WHAT THE TASK REQUIRES: Word for word, transcribe the lines below and drop the pictures.

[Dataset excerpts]

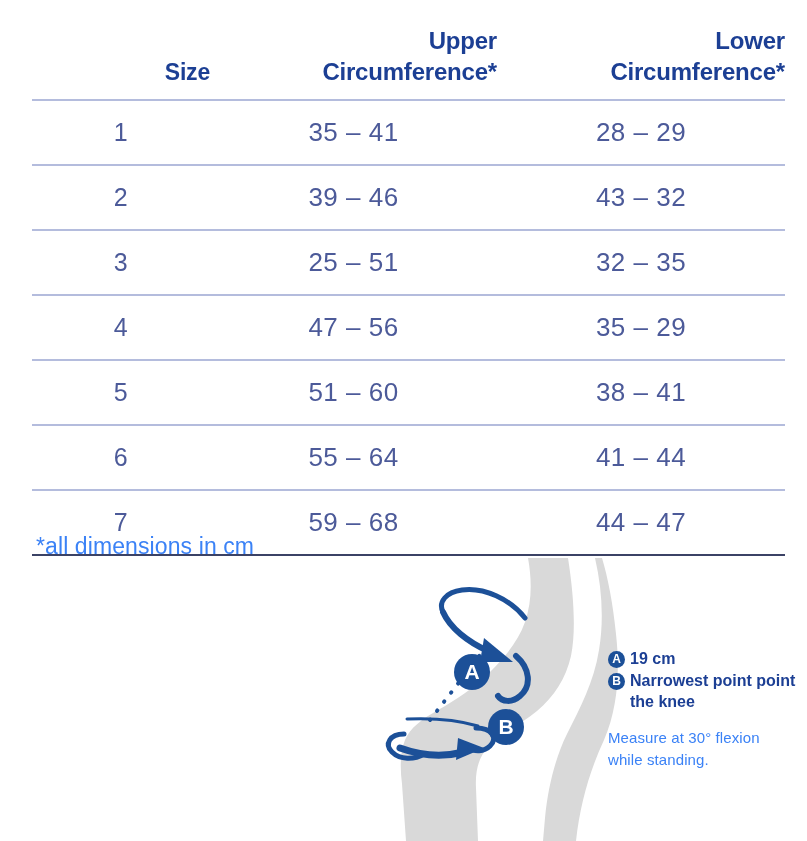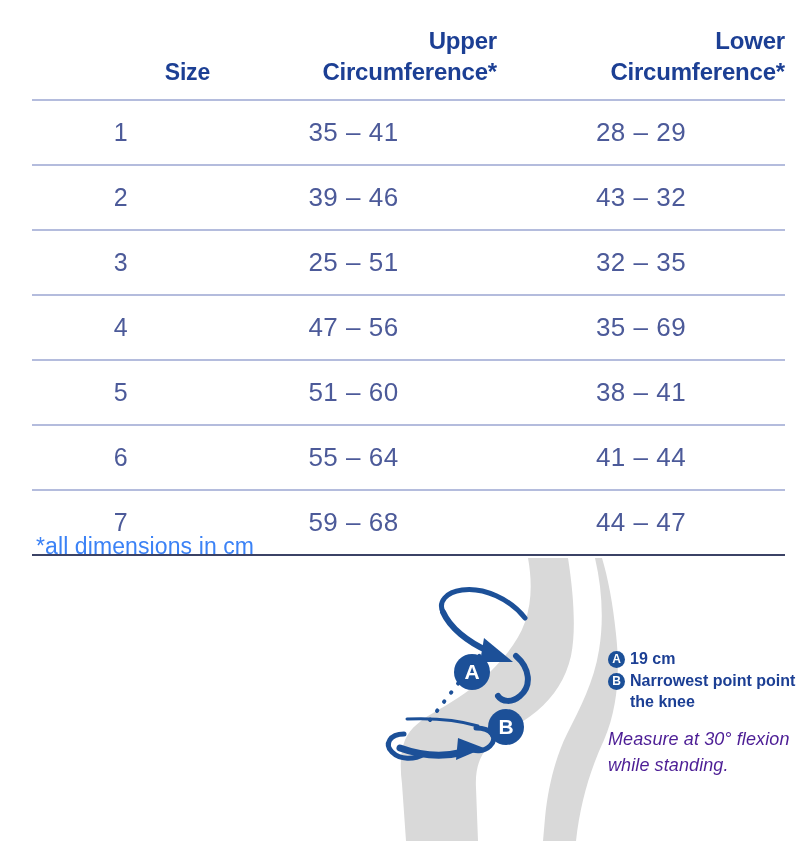"35 – 69" td { text: 69 -> 29 }
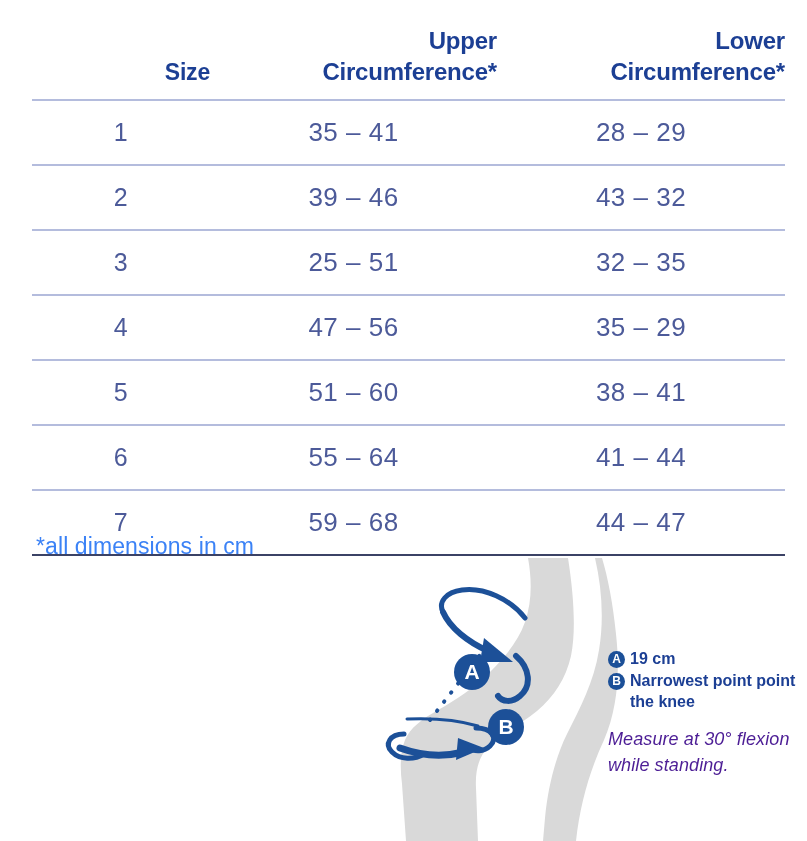"Measure at 30° flexion while" .legend-note { color: #4c1d95 -> #3b82f6; font-size: 18px -> 15px; font-style: italic -> none }
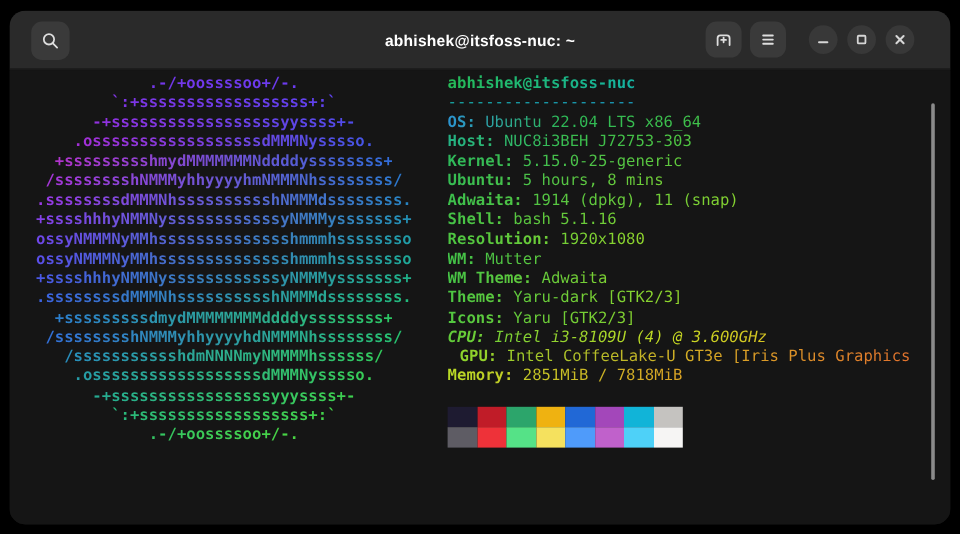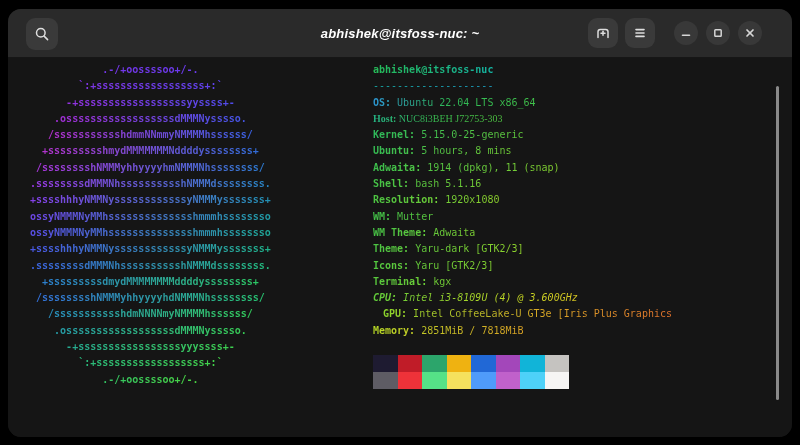"abhishek@itsfoss-nuc: ~" #win-title { font-style: italic -> none }
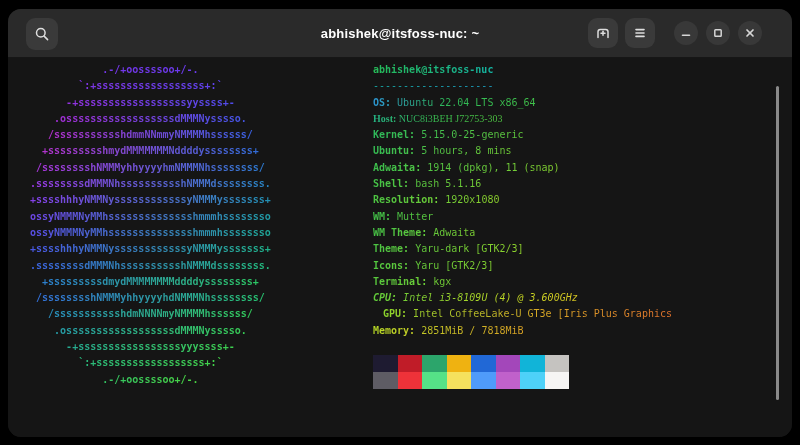".-/+oossssoo+/-." .tline { font-size: 10px -> 13px }
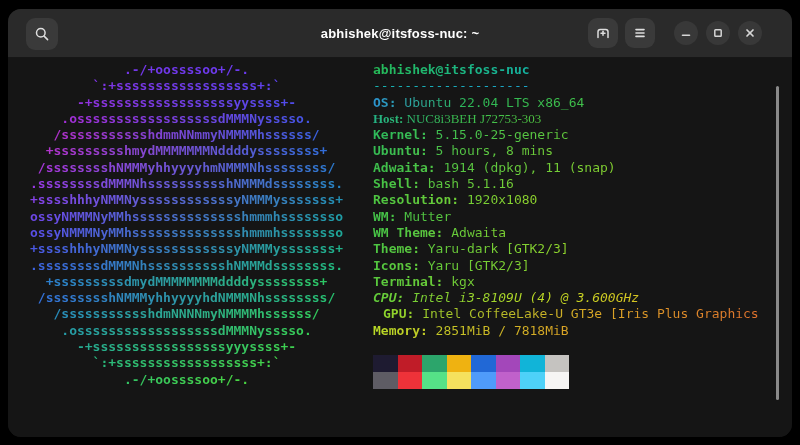"Host: NUC8i3BEH J72753-303" div.tline { font-family: Liberation Serif, serif -> none }
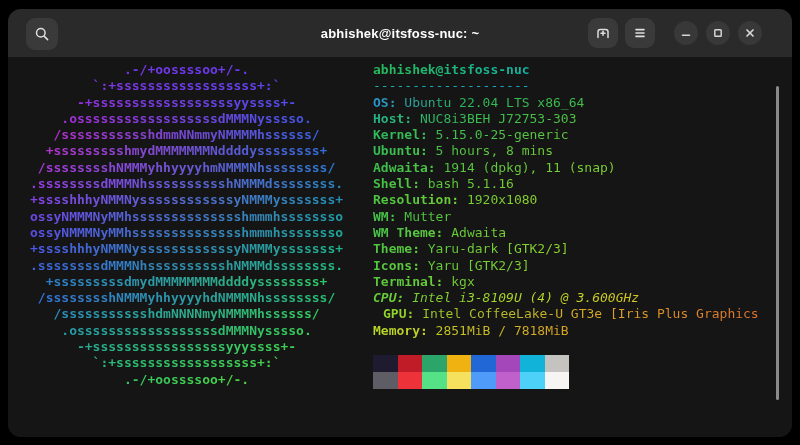"/ssssssssssshdmmNNmmyNMMMMhssssss/" div.tline { html: <div> /ssssssssssshdmmNNmmyNMMMMhssssss/</div> -> none }
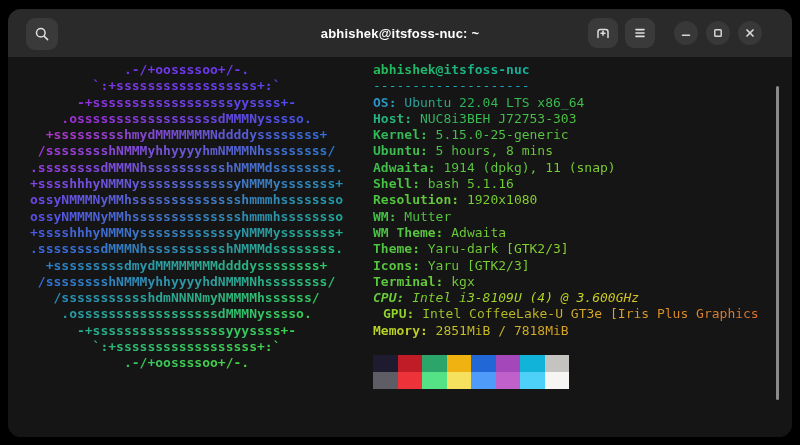"Terminal: kgx" div.tline { html: <div><b>Terminal:</b> kgx</div> -> none }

SOLUTION FOR THIS EXERCISE:
"35 – 69" td { text: 69 -> 29 }
"Measure at 30° flexion while" .legend-note { color: #4c1d95 -> #3b82f6; font-size: 18px -> 15px; font-style: italic -> none }
"abhishek@itsfoss-nuc: ~" #win-title { font-style: italic -> none }
".-/+oossssoo+/-." .tline { font-size: 10px -> 13px }
"Host: NUC8i3BEH J72753-303" div.tline { font-family: Liberation Serif, serif -> none }
"/ssssssssssshdmmNNmmyNMMMMhssssss/" div.tline { html: <div> /ssssssssssshdmmNNmmyNMMMMhssssss/</div> -> none }
"Terminal: kgx" div.tline { html: <div><b>Terminal:</b> kgx</div> -> none }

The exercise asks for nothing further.